Task brief:
Retype the entries below exactly, and keep every picture out of your version.

Source data:
--- START ---

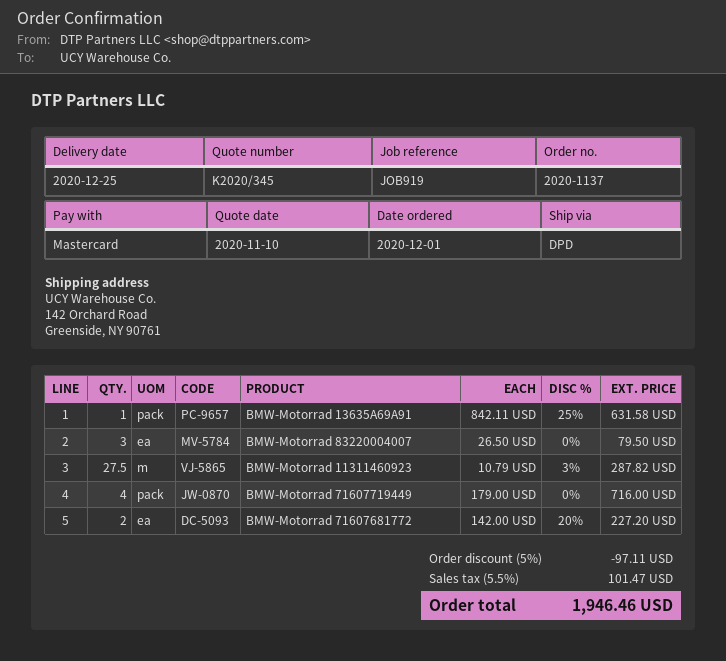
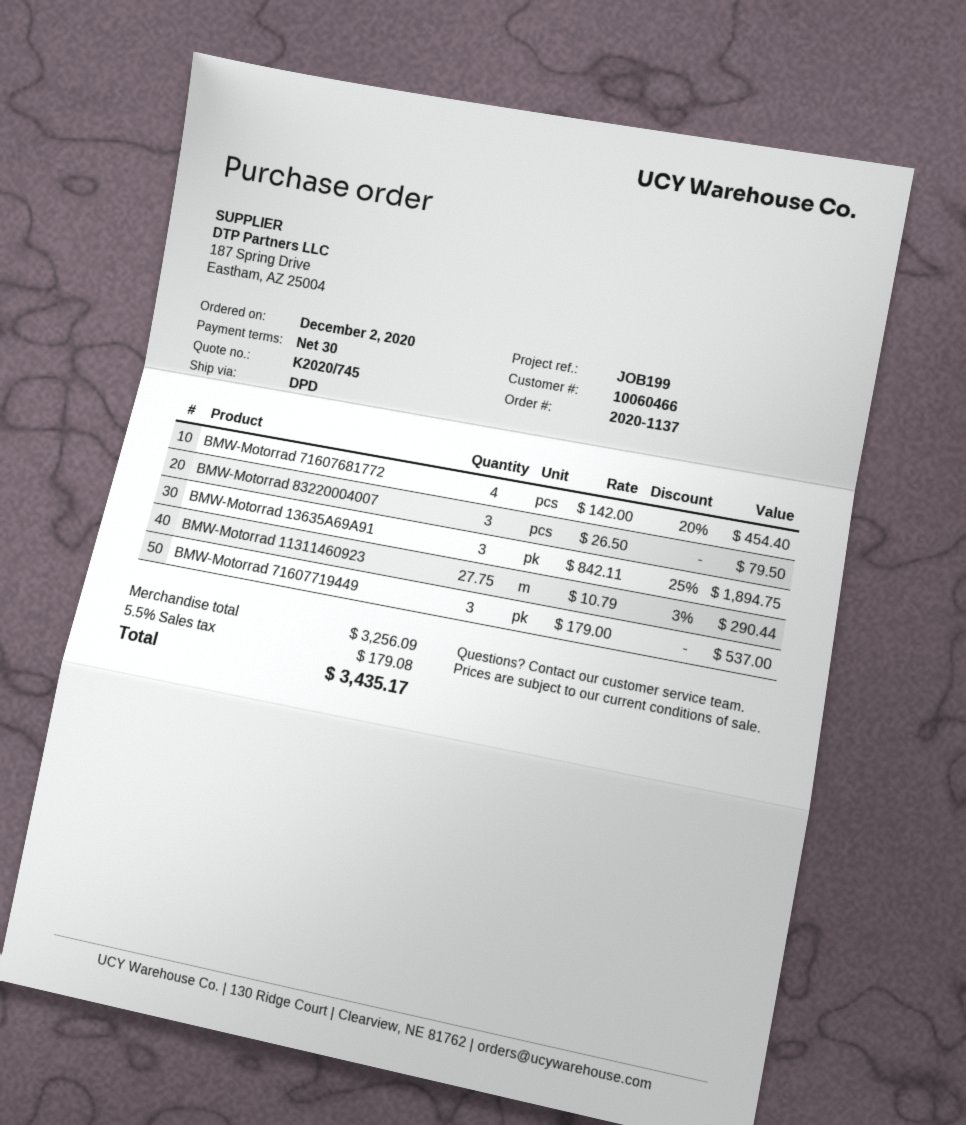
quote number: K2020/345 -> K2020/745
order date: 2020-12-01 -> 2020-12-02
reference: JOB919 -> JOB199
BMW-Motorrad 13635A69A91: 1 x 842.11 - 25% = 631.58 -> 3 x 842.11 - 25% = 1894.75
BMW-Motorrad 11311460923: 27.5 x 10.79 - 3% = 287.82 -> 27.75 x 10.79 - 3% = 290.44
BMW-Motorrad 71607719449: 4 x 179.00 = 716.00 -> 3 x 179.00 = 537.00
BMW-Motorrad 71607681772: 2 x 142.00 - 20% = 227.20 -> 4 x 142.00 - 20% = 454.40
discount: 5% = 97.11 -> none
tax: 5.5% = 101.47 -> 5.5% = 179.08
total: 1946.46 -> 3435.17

--- END ---

Solution to this task:
quote number: K2020/345 -> K2020/745
order date: 2020-12-01 -> 2020-12-02
reference: JOB919 -> JOB199
BMW-Motorrad 13635A69A91: 1 x 842.11 - 25% = 631.58 -> 3 x 842.11 - 25% = 1894.75
BMW-Motorrad 11311460923: 27.5 x 10.79 - 3% = 287.82 -> 27.75 x 10.79 - 3% = 290.44
BMW-Motorrad 71607719449: 4 x 179.00 = 716.00 -> 3 x 179.00 = 537.00
BMW-Motorrad 71607681772: 2 x 142.00 - 20% = 227.20 -> 4 x 142.00 - 20% = 454.40
discount: 5% = 97.11 -> none
tax: 5.5% = 101.47 -> 5.5% = 179.08
total: 1946.46 -> 3435.17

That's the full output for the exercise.